A good basis for the article, but with plenty of scope for expansion. I'm already busy on the George RR Martin and Steven Erikson pages, but I'll try to get around to expanding this and the other PFH pages with the inclusion of infoboxes and so forth. A few notes on the existing information: the Night's Dawn Universe is only the setting for the trilogy and the two companion volumes, the Second Chance at Eden anthology and the Confederation Handbook guidebook. His other seven books and his next three are all set outside of the Night's Dawn Universe. The paperbacks of the novels are only split in multiple volumes outside the UK (the original country of publication); in the UK you can get the three books are one-volume mass-market paperbacks. Some of the information is a bit POV, such as the higher levels of sex and violence than in other SF books. I've certainly read books with far more that NDT. Otherwise, some good information there.--Werthead 12:21, 24 August 2006 (UTC)
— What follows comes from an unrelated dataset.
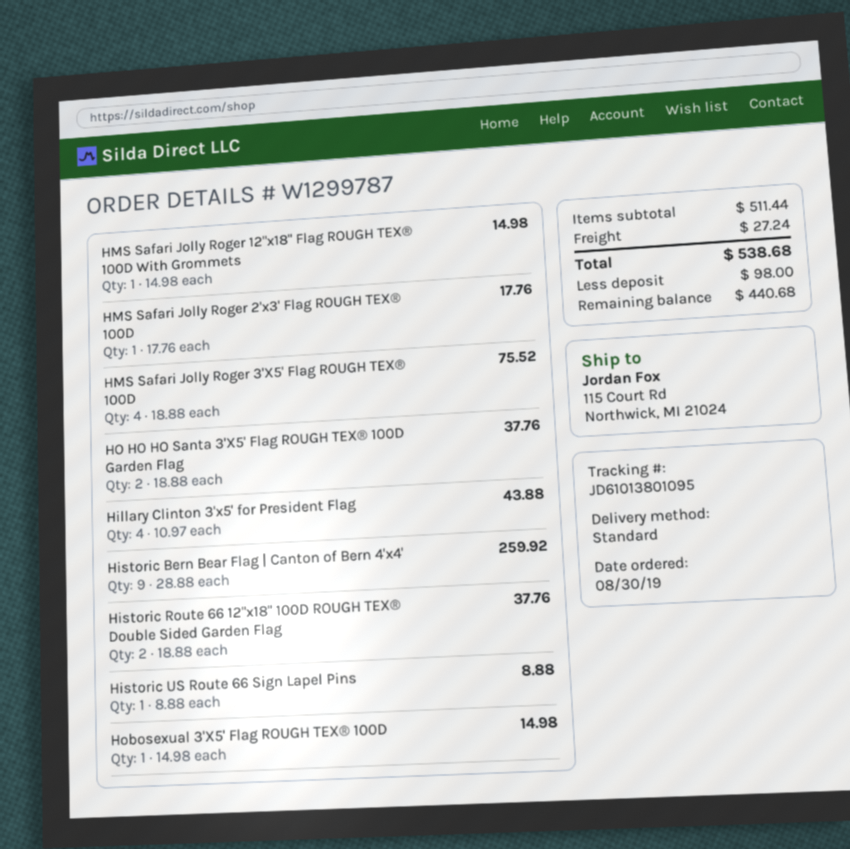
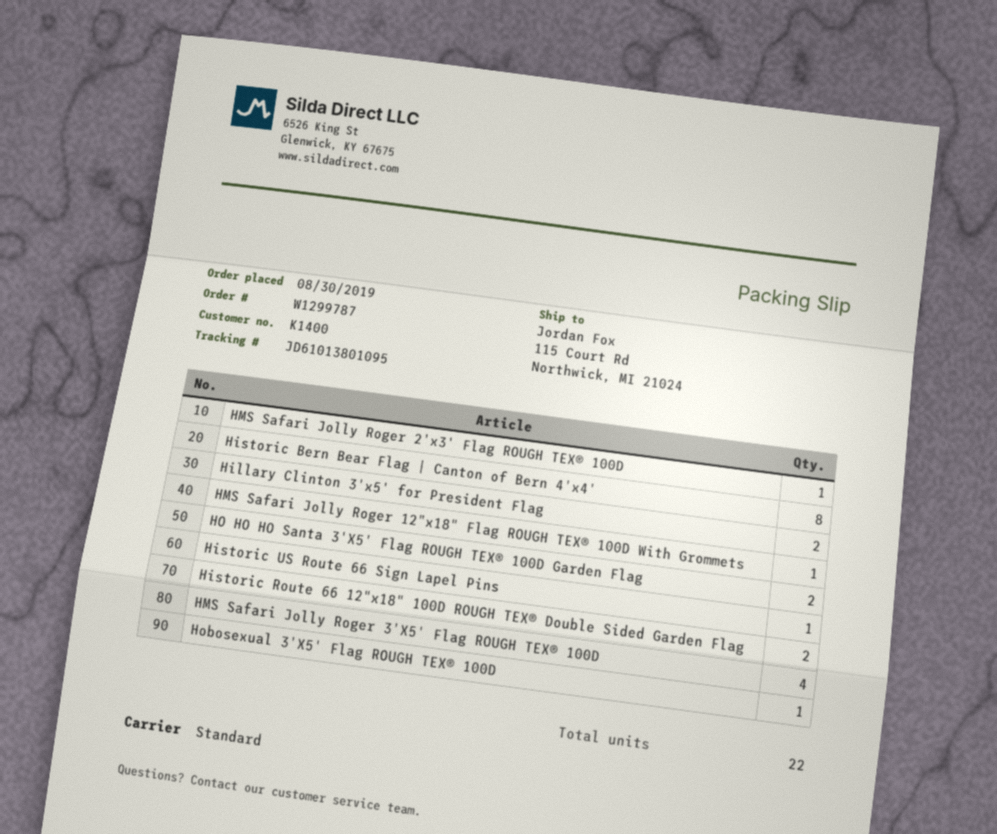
Hillary Clinton 3'x5' for President Flag: 4 -> 2
Historic Bern Bear Flag | Canton of Bern 4'x4': 9 -> 8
I see someone's added a lot of interesting 'trivia' to the summary, which whilst intriguing extends the length of the summary, and a lot of this info is irrelevant in the larger scheme of things (we don't need to know the name of the pirate ship that killed Syrinx's brother, merely that the death of her brother at Adamist hands informs Syrinx's attitude to Adamists). When I have time I'll go back and re-edit the entry. There's also a glaring error. The combined Earth-O'Neill Halo population is less than 40 billion: 38-39 billion on Earth and another 430 million in the Halo (as per the Confederation Handbook). Not sure where the editor got the idea that there are 8 billion people in the Halo.--Werthead (talk) 21:12, 10 April 2008 (UTC)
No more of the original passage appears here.